His lyrics don’t seem to have any real direction either. The chorus to track 9 goes “I don’t know why I come here but I know I’ll never leave / it’s the only place I want to be”, to which I found myself thinking that if it’s the only place he wants to be then that would explain why he goes there, but it doesn’t explain why he has to come there at all if he’ll never leave. Evidently he is leaving, even though it’s the only place he wants to be, and so he has to come back on a regular basis. Maybe the song is about a place he can’t actually stay permanently, like a dry cleaners’ shop or one of those automated public toilets that flushes itself out when you close the door.
In summary, my favourite thing about this album was the end of track 6, where he suddenly shouts “bitch!” over the last note of the song. I didn’t know people ever really did that. My least favourite thing was the chorus line to “Heaven” that says “if heaven ain’t a lot like Detroit I don’t want to go”. That’s a grim vision of heaven by anyone’s standards.
13 comments on “Four Word Reviews: Double Wide”
Every time I read one of these reviews I rush out to buy the cd the next day. Doesn’t everyone?
I don’t, because I already have them. Though I do rush out to get rid of the CD soon afterwards.
Maybe you could sell it (back) to Ian?
That would imply that I was the one who sent it to him in the first place, and as we all know they mysteriously appear in Royskopp every so often.
I think we need to discuss the implications of this review that as well as “sixwide” being something terrible, “doublewide” is also terrible. That just leaves “fourwide” as the only acceptable width yet discovered.
I don’t know what doublewide is but it sounds painful, unnecessary and obsolete… much like this album.
This album is all of those things and more. I think you’ve described the state of doublewiddity perfectly.
The only slice of it was the repeated playing of ‘Follow Me’ on the radio during the year this album was released. I suffered for many years after this, sometimes experiencing relapses when I least expected it, and sought counselling when it became too much. These days I am much better although there will always be a placed reserved in hell for radio friendly unit shifters like this.
Steve recognised this total douchecanoe when the album arrived and said he knew ‘Follow Me’ as well. Apparently it’s famous. I can’t remember ever hearing it before I listened to the album, though.
Funnily enough, I finished a book over the weekend which also used the word ‘doublewide’. It’s nothing to do with size at all, it’s some sort of mobile home that is twice the size of a regular mobile home. It still doesn’t explain why Uncle Kracker is stood next to a car, looking like an amuse-douche.

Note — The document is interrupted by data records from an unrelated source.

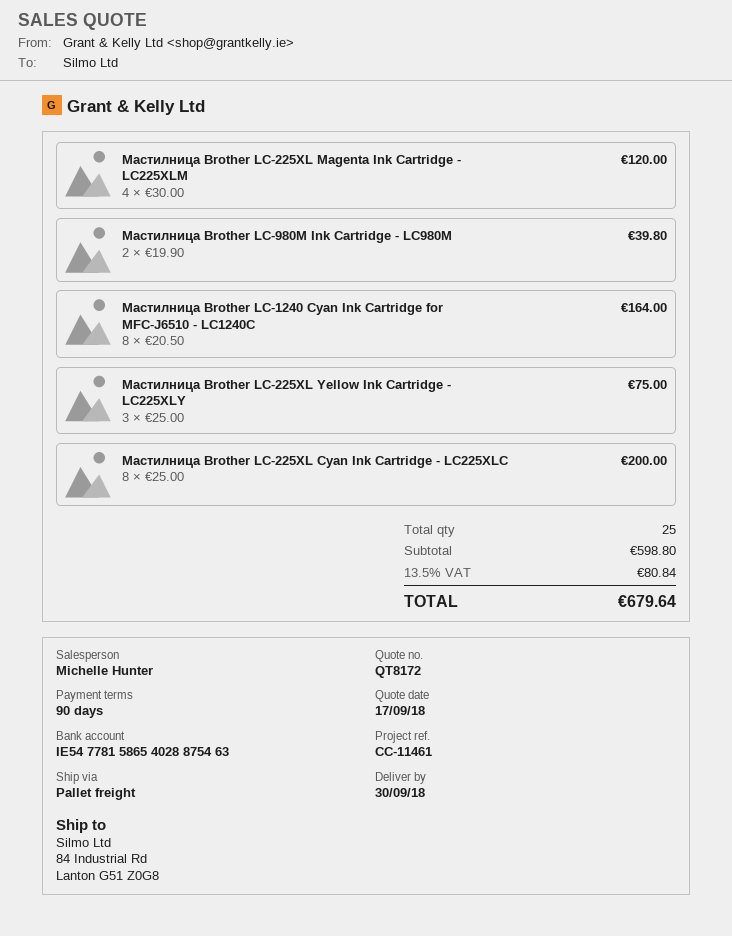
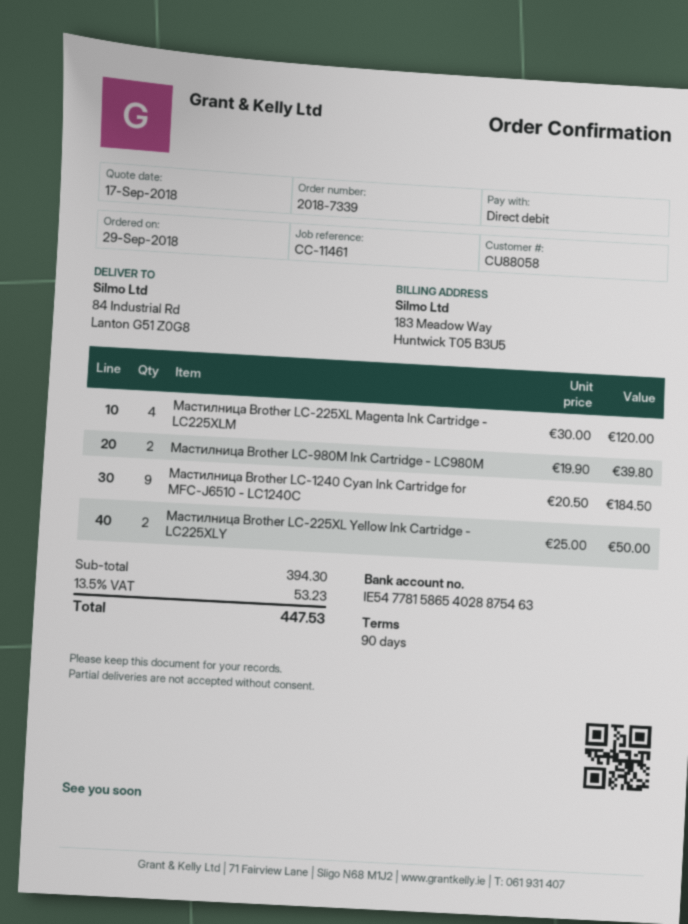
Мастилница Brother LC-1240 Cyan Ink Cartridge for MFC-J6510 - LC1240C: 8 x 20.50 = 164.00 -> 9 x 20.50 = 184.50
Мастилница Brother LC-225XL Yellow Ink Cartridge - LC225XLY: 3 x 25.00 = 75.00 -> 2 x 25.00 = 50.00
Мастилница Brother LC-225XL Cyan Ink Cartridge - LC225XLC: 8 x 25.00 = 200.00 -> none
subtotal: 598.80 -> 394.30
tax: 13.5% = 80.84 -> 13.5% = 53.23
total: 679.64 -> 447.53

It doesn’t explain anything. But then I don’t want anything about this album to be explained. Explanations only delay the point at which I never have to think about it ever again.
As with all incredibly awful albums, the sad fact is that there is at least one person who will cherish Double Wide and crack a smile each time they hear ‘Follow Me’. Disgusting perverts.
There is a special place for those people. It’s the sea.